DIRECTIONS:
Filtering the records below, copy only those lines that include the word "none".

**** INPUT DATA ****

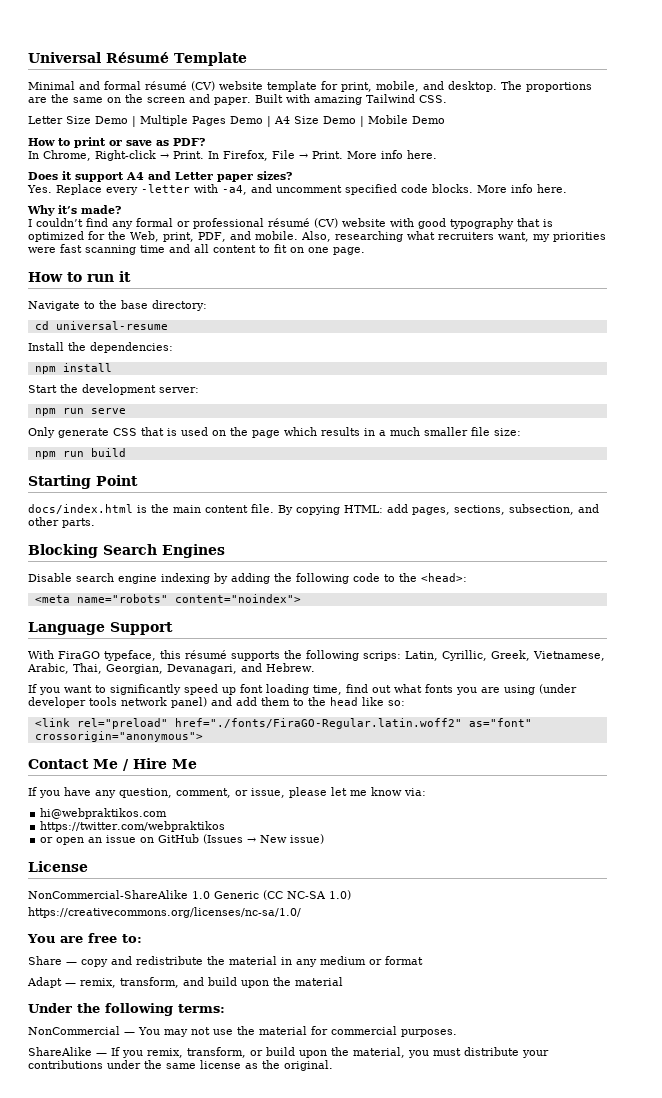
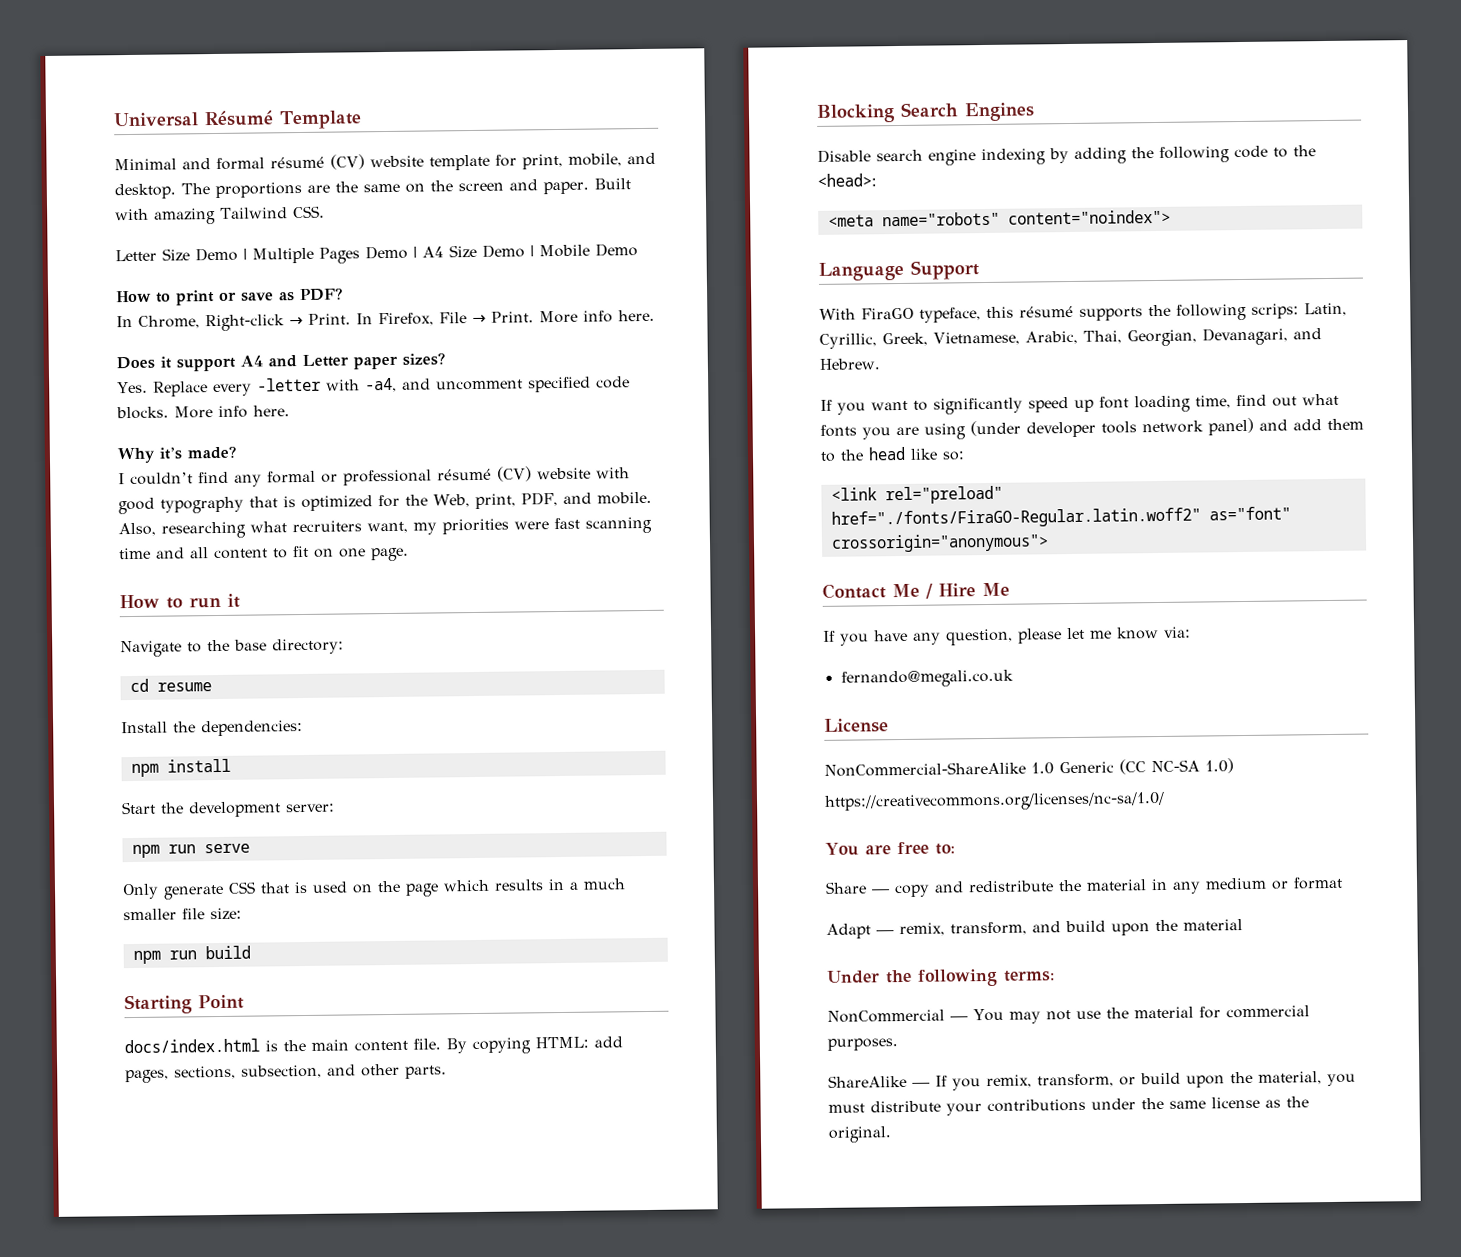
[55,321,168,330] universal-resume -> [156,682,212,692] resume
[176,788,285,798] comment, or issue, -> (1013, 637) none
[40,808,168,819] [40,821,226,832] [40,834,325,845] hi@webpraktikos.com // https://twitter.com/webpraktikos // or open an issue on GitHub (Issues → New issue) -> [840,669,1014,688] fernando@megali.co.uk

****
**** INPUT DATA ****

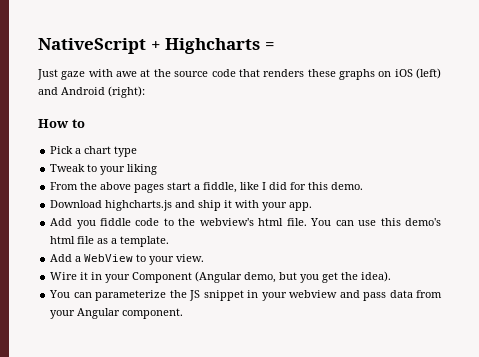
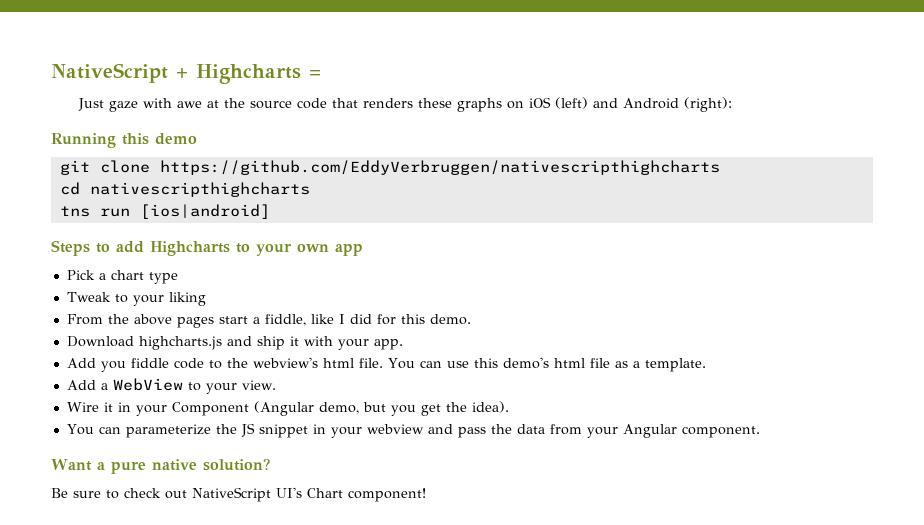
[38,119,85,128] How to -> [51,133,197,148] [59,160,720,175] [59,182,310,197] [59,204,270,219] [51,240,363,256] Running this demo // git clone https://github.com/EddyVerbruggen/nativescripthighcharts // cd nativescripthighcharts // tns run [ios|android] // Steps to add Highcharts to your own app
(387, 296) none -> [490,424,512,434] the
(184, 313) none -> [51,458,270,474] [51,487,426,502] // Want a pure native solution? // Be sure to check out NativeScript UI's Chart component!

****

ANSWER SPACE:
[176,788,285,798] comment, or issue, -> (1013, 637) none
(387, 296) none -> [490,424,512,434] the
(184, 313) none -> [51,458,270,474] [51,487,426,502] // Want a pure native solution? // Be sure to check out NativeScript UI's Chart component!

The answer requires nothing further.